Peristiwa 9 November 1989 di Berlin tak pernah terlupakan dalam memori Putin. Kala itu ia menjadi agen dinas rahasia Uni Soviet (KGB) berusia 36 tahun di Dresden, sekitar 190 kilometer selatan Berlin, wilayah Jerman Timur. Hari itu, dihadapkan pada situasi membingungkan menyusul jebolnya Tembok Berlin, pembatas antara Jerman Timur yang komunis dan Jerman Barat, ia merasa ditinggalkan Moskwa. ”Kami diajari untuk tidak melakukan sesuatu tanpa perintah Moskwa, tetapi Moskwa diam saja,” ujar Putin saat itu.
Ternyata, ketidakberdayaan Moskwa tak berhenti sampai di sana. Dua tahun kemudian, Uni Soviet bubar, hilang dari peta bumi, dan pecah jadi 15 negara. ”Petaka geopolitik besar abad ke-20,” sebut Putin. Momen-momen tersebut, tulis Susan Glassers, mantan Kepala Biro Moskwa The Washington Post, menjadi sinyal atau penanda yang kelak menumbuhkan tekad Putin untuk memutar balik konsekuensi akibat ”petaka” itu (Foreign Affairs, September/Oktober 2019).
Ada ambisi, jika waktu yang tepat tiba, Putin ingin memulihkan lagi Rusia sebagai kekuatan besar. Hanya 10 tahun pasca-runtuhnya Tembok Berlin, Putin ditunjuk menjadi Perdana Menteri Rusia, kemudian penjabat Presiden, menggantikan Boris Yeltsin. Jabatan dan kekuasaan Putin bertahan hingga hari ini. Ia pemimpin Rusia paling lama saat menjabat setelah Joseph Stalin (menjabat 1922-1952).
Bagi Putin, penting bagi Rusia memperoleh jaminan keamanan, respek, dan bahkan mungkin juga rasa takut dari Barat. Ia ingin, Barat mau memberi respek terhadap hak Moskwa atas area pengaruh (sphere of influence) dan area kepentingan khusus (sphere of privileged interest), yang dulu pernah dimiliki Uni Soviet. Bagi Rusia, Ukraina masuk dalam area itu. Putin juga menyoroti pasca-runtuhnya Uni Soviet.
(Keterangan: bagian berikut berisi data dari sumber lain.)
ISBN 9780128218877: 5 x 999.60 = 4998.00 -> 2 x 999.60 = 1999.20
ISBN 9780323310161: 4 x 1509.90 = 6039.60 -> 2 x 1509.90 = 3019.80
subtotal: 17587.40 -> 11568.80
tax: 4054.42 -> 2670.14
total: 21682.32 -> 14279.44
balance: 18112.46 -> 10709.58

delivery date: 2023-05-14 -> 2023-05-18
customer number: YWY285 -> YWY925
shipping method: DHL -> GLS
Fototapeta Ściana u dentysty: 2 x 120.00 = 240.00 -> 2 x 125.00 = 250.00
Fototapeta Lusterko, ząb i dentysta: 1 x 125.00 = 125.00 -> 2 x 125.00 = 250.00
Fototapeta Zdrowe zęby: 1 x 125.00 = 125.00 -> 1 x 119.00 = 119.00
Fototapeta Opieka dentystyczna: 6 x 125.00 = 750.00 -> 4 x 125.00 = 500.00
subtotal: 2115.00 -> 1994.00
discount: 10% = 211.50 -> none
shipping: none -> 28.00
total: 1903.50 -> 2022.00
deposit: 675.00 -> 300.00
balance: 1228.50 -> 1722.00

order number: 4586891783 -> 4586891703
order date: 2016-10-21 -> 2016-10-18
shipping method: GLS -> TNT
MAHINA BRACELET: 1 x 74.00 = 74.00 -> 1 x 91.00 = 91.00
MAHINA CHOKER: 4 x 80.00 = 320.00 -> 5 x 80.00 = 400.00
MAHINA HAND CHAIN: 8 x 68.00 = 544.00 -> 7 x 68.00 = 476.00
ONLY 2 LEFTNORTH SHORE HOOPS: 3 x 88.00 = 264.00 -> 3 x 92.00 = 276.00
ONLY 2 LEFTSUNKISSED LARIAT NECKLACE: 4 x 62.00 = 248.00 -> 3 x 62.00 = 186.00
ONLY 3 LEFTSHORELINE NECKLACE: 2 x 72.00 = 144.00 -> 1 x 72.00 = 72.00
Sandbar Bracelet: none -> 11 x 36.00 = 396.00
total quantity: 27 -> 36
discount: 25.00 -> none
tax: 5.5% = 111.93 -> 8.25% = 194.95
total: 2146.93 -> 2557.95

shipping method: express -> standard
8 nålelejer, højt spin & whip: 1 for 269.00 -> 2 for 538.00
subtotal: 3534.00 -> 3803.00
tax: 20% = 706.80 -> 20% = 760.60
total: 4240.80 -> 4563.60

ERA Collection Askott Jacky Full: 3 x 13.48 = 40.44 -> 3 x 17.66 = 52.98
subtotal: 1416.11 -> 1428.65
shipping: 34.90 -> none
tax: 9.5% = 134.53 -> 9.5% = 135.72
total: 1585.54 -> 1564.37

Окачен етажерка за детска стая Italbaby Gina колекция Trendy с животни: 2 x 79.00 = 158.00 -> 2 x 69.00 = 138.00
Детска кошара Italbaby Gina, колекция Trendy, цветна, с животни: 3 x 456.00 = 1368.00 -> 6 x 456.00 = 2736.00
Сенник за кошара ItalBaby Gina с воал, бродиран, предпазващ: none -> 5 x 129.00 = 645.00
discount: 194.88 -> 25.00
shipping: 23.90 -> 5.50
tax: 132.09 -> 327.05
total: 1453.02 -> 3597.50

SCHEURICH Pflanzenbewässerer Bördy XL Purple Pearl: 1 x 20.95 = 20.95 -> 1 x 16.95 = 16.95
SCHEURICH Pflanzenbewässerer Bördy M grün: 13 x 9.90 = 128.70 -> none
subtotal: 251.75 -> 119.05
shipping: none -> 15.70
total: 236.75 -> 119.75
Arsitektur keamanan Euro-Atlantik buatan AS dan sekutunya dinilai mengabaikan isu keamanan Rusia.
”Kami menghadapi upaya penciptaan iklim ketakutan pada masyarakat Ukraina,” tulis Putin dalam artikelnya terkait isu Rusia-Ukraina, On the Historical Unity of Russians and Ukrainians, 12 Juli 2021. ”Bersamaan dengan itu, kami menyaksikan bukan saja adanya ketergantungan penuh, melainkan juga kendali eksternal langsung, termasuk supervisi pada otoritas Ukraina, aparat keamanan, angkatan bersenjata oleh para penasihat asing, ’pengembangan’ militer di teritori Ukraina, dan pengerahan infrastruktur NATO.”
Dalam proposalnya, Rusia antara lain mendesak NATO agar tidak memperluas keanggotaan ke timur, termasuk Ukraina. Jika Ukraina sampai masuk anggota NATO, rudal dan persenjataan Barat hanya butuh beberapa menit untuk menjangkau Moskwa. AS-NATO telah menolak proposal itu. Kini, semua menanti respons balik Putin.
”Putin adalah orang yang berhati-hati dan penuh kalkulasi, khususnya jika berurusan penggunaan kekuatan (militer),” sebut Direktur Carnegie Moscow Center Dmitri Trenin (Foreign Affairs, 28 Desember 2021). ”Putin bukan orang yang tak mau ambil risiko—operasi di Chechnya, Crimea, dan Suriah buktinya—tetapi di benaknya, keuntungan harus lebih besar dari ongkosnya.”
Nah, apakah ia akan memerintahkan pasukan Rusia menyerbu Ukraina? Hanya Putin yang tahu.